■ **Task requirements**: Because the pictures are not wanted, reproduce the rest of the records below exactly as they stand.

■ **Study material**:
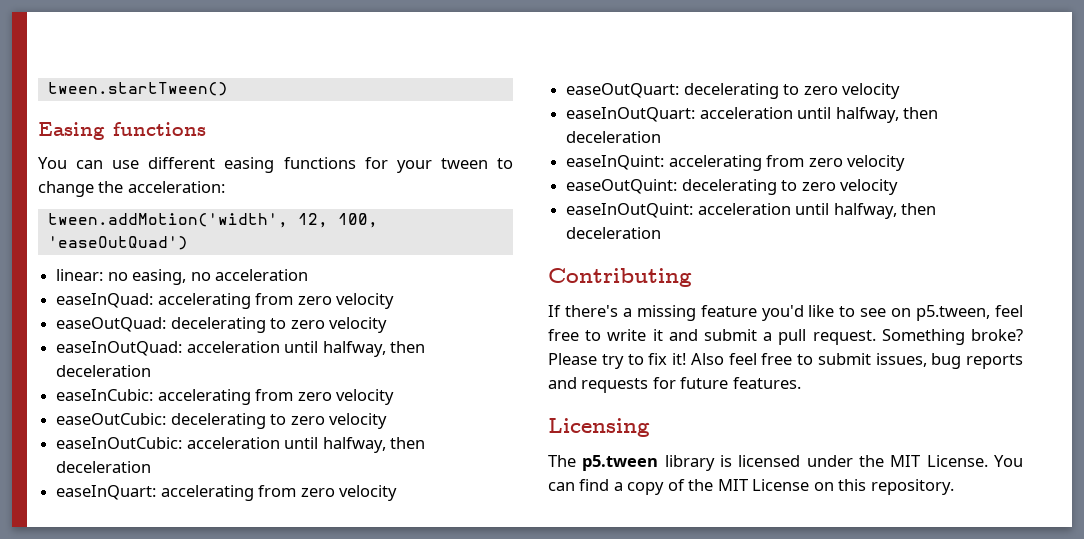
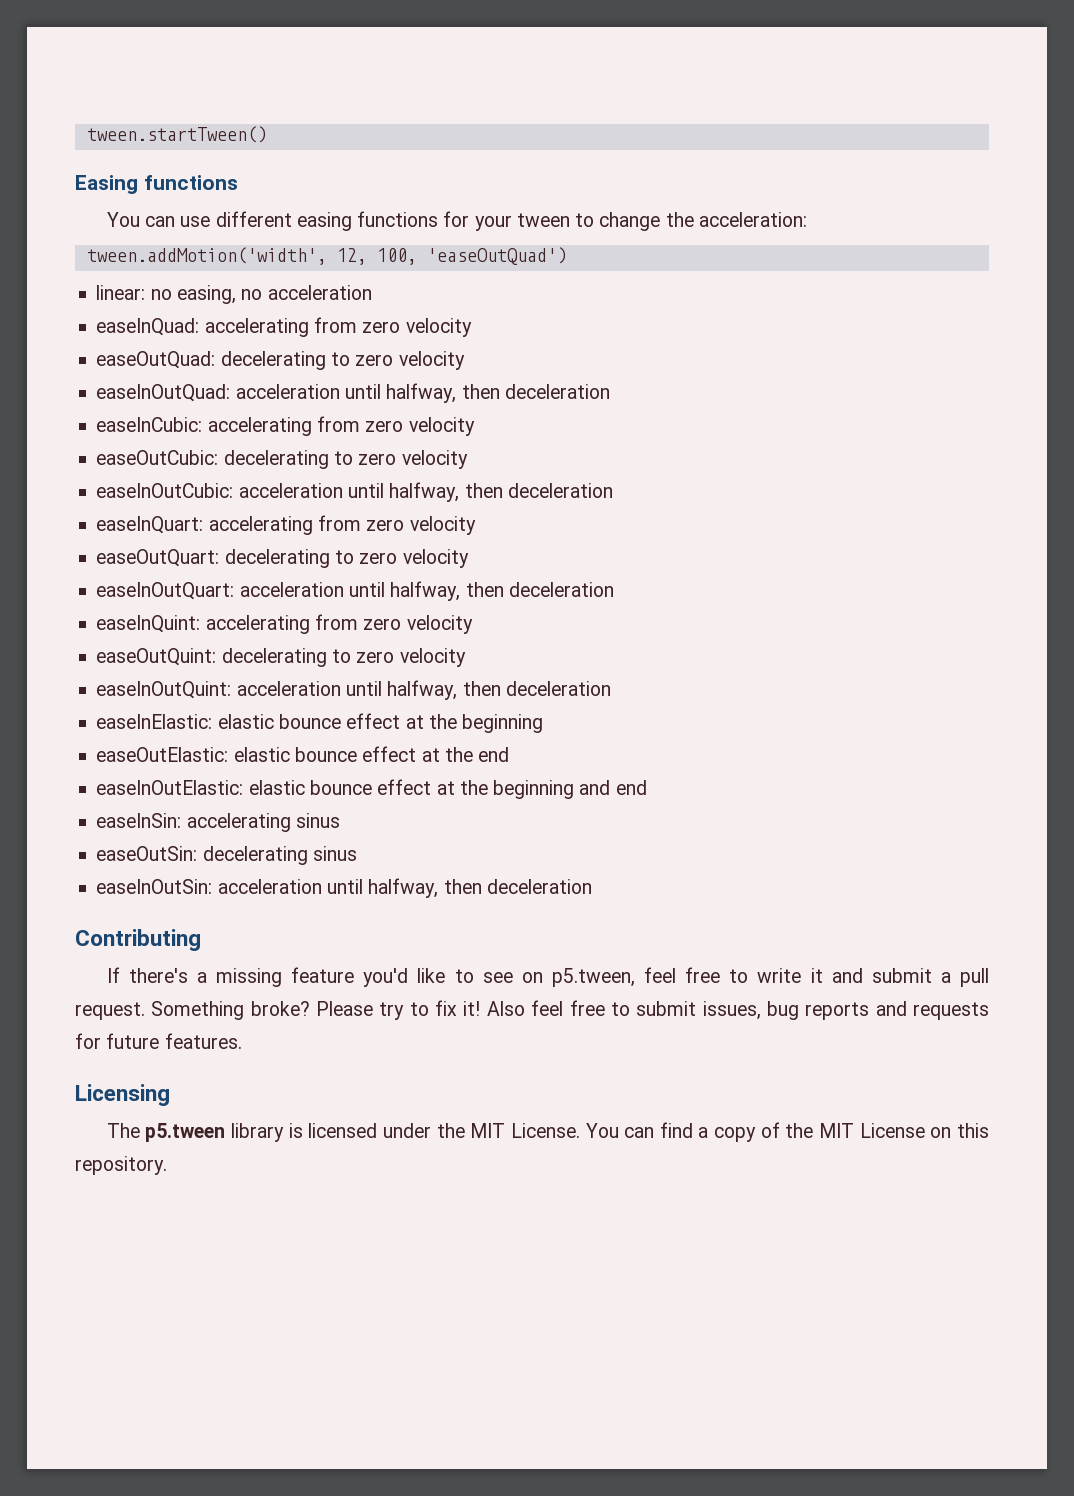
+ easeInElastic: elastic bounce effect at the beginning
+ easeOutElastic: elastic bounce effect at the end
+ easeInOutElastic: elastic bounce effect at the beginning and end
+ easeInSin: accelerating sinus
+ easeOutSin: decelerating sinus
+ easeInOutSin: acceleration until halfway, then deceleration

■ **Answer section**:
+ easeInElastic: elastic bounce effect at the beginning
+ easeOutElastic: elastic bounce effect at the end
+ easeInOutElastic: elastic bounce effect at the beginning and end
+ easeInSin: accelerating sinus
+ easeOutSin: decelerating sinus
+ easeInOutSin: acceleration until halfway, then deceleration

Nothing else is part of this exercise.